Suggestion for classical selections for a bass workout for LCD-4s


Well there is a DG recording of [Rossini’s - corrected] Tchaikovsky’s 1812 overture that has actual cannon firing with a fundamental of 8hz. Try also to find some classical church organ renditions - Bach if you like classical, or “Night on Bald Mountain” if you want something more modern. The Tomita electronic classical has that on synth.

But as I said before, if you haven’t gotten a recording of Benjamin Britten’s Young Person’s Guide to the Orchestra, you ought to get one. I think you will find the single sounds of the instruments to be something you will routinely use to check headphones. I checked HD Tracks, and their highest res version is redbook quality -
Tidal has a bunch of versions, including the David Bowie narration, so you may want to look there for streaming.


Do you guys class Opera as Classical or a whole genre on its own. It doesn’t get many mentions. Any reason? I aren’t an Opera buff, but it just crossed my mind.



It’s typically classified as its own genre.

A few possibilities … there are fewer distinct pieces than in the classical genre … with fewer enthusiasts … that likely being down to a) a typical opera is a 2+ hour listen b) often as not in a language the listener probably doesn’t speak/understand c) is a story and d) is most often found in “highlights” forms that kind of miss the bigger picture.

Personally, I love it - so does my girlie.
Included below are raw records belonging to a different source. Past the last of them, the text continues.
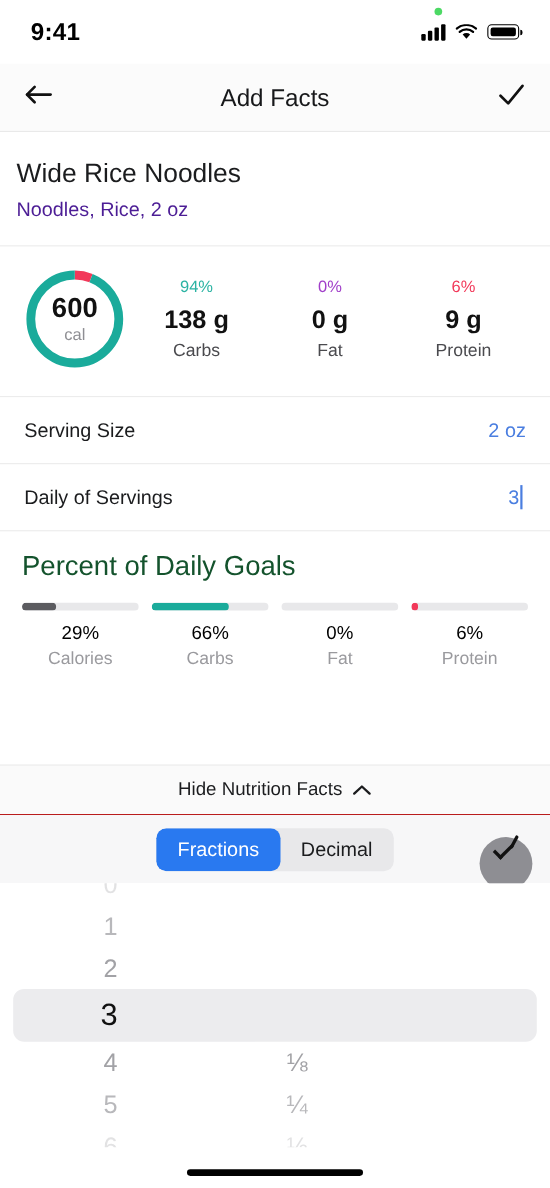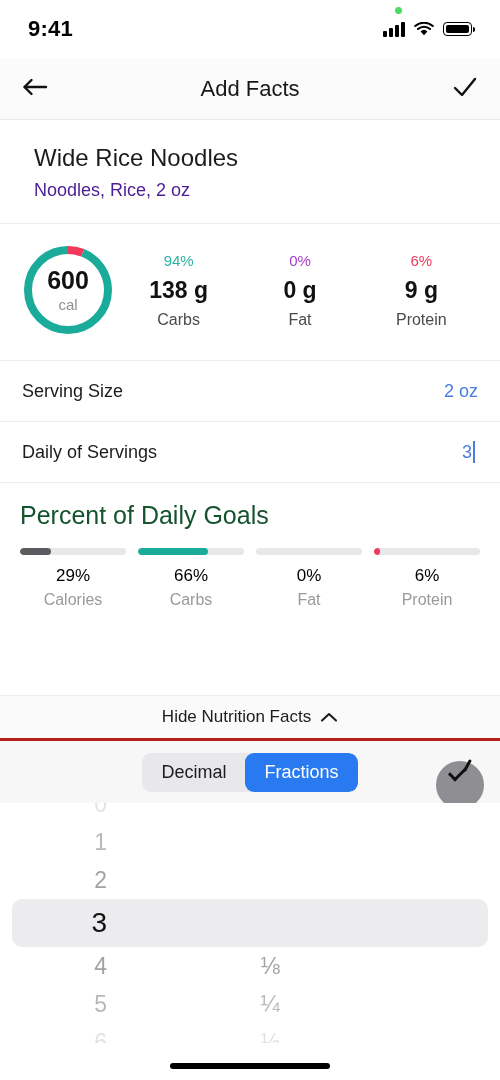"Wide Rice Noodles" .food-head { padding: 24px 34px 22px -> 24px 15px 22px }
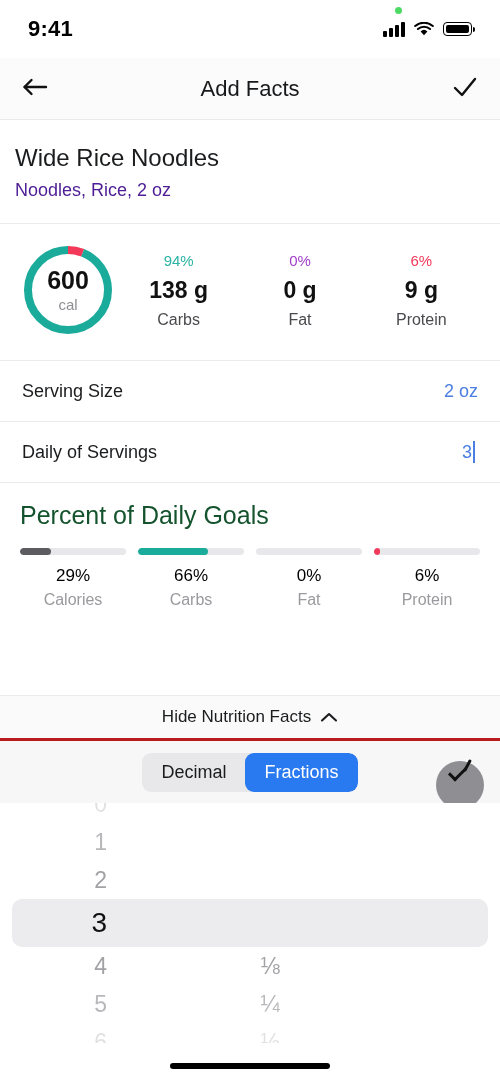"Hide Nutrition Facts" .hidefacts { border-bottom: 3px solid #b91c1c -> 1px solid #b91c1c }
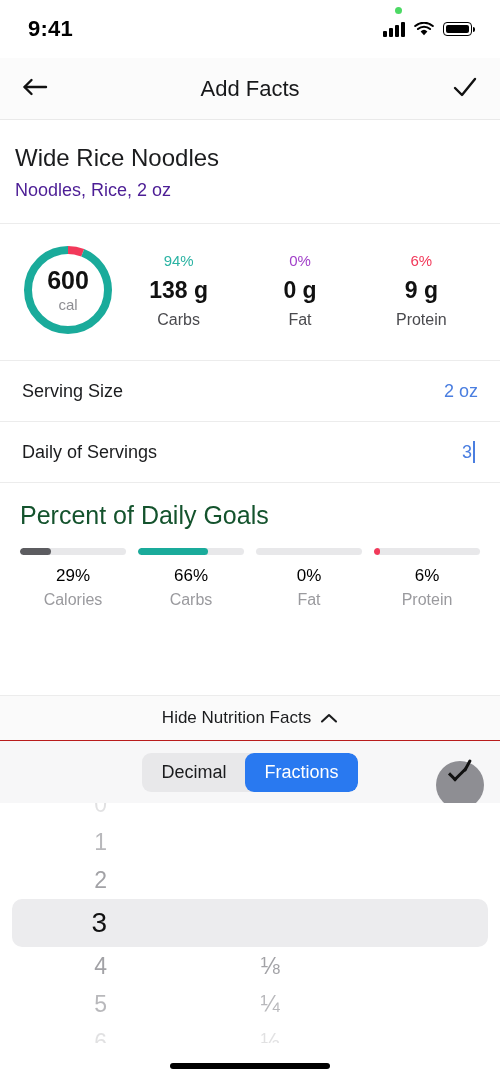"Decimal" div.seg { order: before "Fractions" -> after "Fractions" }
It features in every audition and in the listening I do for all reviews, and I keep season tickets/subscriptions to the Seattle, Chicago and Convent Garden opera.

Many of my fiancé’s friends would tell you they “love opera” too …

Though when asked about which ones they like the list starts, and ends, with “Phantom of the Opera” … which isn’t even an opera … (it’s a musical).


Thanks. I kind of thought it was a genre in its own right. I have an album (CD) somewhere that has famous Opera singers on, Caruso and such notables. It’s can be very emotive listening to even old recordings of these great opera singers. They seem to be able to carry so much emotion in their voices. It game me goosebumps the first time I heard Caruso. I can’t even remember what he sang either now but it was sublime. I will have to find the Album and stream some stuff too.